En réalité, le succès lié aux adhésions massives et aux collectes d’argent organisées par MPONDO AKWA au profit de la « Société agro-commerciale Bonambela » qui faisait peur. Il faut dire que la collecte s’étendait le long de côte et se faisait très souvent au détriment du paiement de l’impôt. Au vu du danger politique que représentait sa réapparition à Douala,le nouveau gouverneur EBERMAIER proposa au département colonial de l’exiler au moins pour une année, ce qui fut approuvé. En août 1912, Ludwig MPONDOAKWA fut transféré à Banyo dans le nord du pays où il fut maintenu en détention.
Mais après une tentative d’évasion en avril 1913, il fut rattrapé et condamné à 3 ans d’enchainement en juin de la même année.

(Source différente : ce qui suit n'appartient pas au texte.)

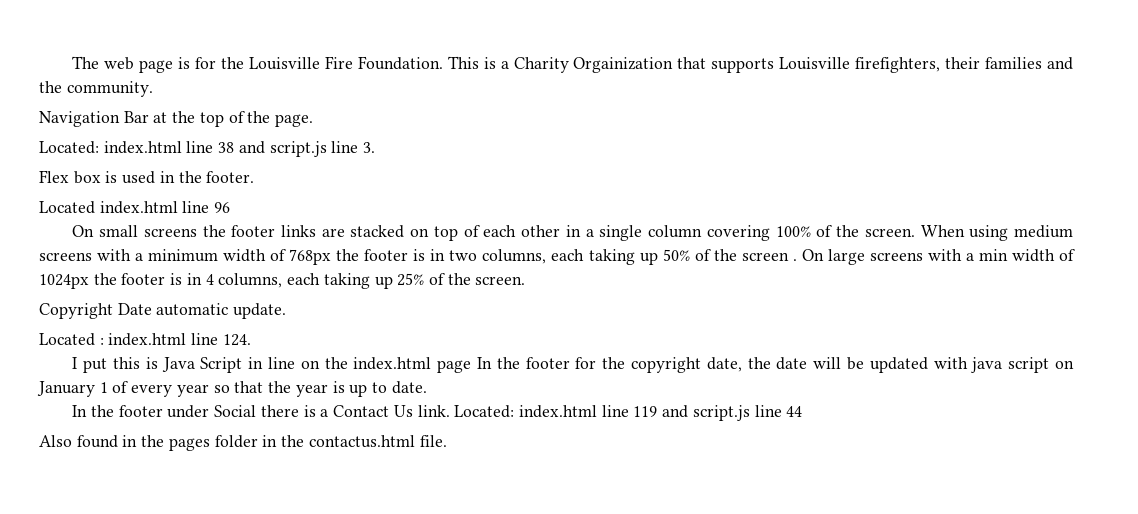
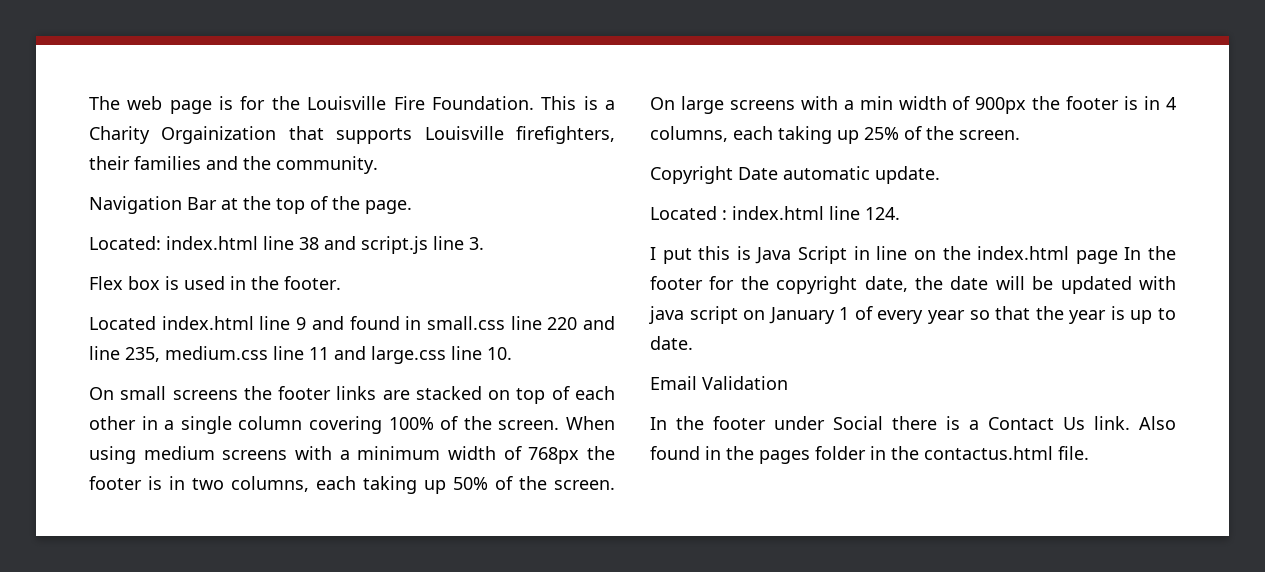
[214,202,231,213] 96 -> [296,316,615,330] [89,346,512,364] 9 and found in small.css line 220 and line 235, medium.css line 11 and large.css line 10.
[741,252,797,261] screen . -> [554,480,615,490] screen.
[39,274,89,289] 1024px -> [975,97,1027,114] 900px
(427, 387) none -> [650,376,788,390] // Email Validation
[454,405,803,421] Located: index.html line 119 and script.js line 44 // -> (1130, 423) none

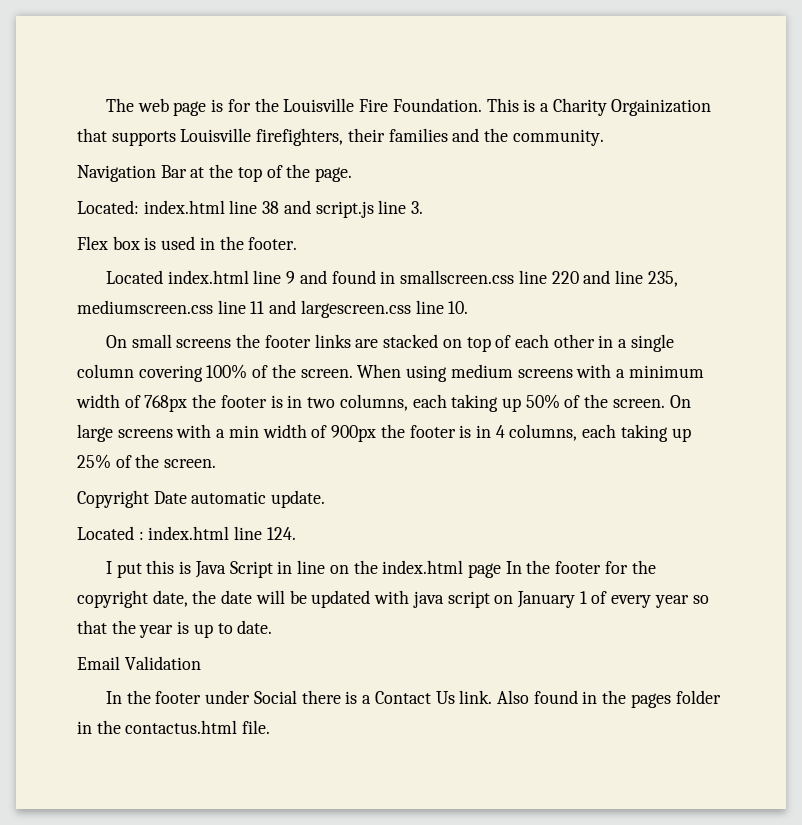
[426,316,505,330] small.css -> [400,270,515,284] smallscreen.css
[165,346,268,360] medium.css -> [77,300,213,314] mediumscreen.css
[371,346,446,364] large.css -> [300,300,411,318] largescreen.css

On le déporta à Ngaoundéré, loin de la frontière Nigériane et du résident allemand de Banyo vraisemblablement acquis à sa cause, pour y purger sa peine.
Depuis le lieu de sa détention, il se rallie à la cause des autochtones après la correspondance envoyée par Rudolph Duala Manga Bell. Les Sultans et les Dignitaires du Nord sont avisés de la machine coloniale allemande sur les côtes camerounaises. Le 8 août 1914, alors qu’il est sous bonne garde, Mpondo est assassiné d’une balle à la nuque.
Actuellement, d’après les sources orales dans la ville de Ngaoundéré, il est enterré à l’actuel prison, appelé Prison centrale de Ngaoundéré.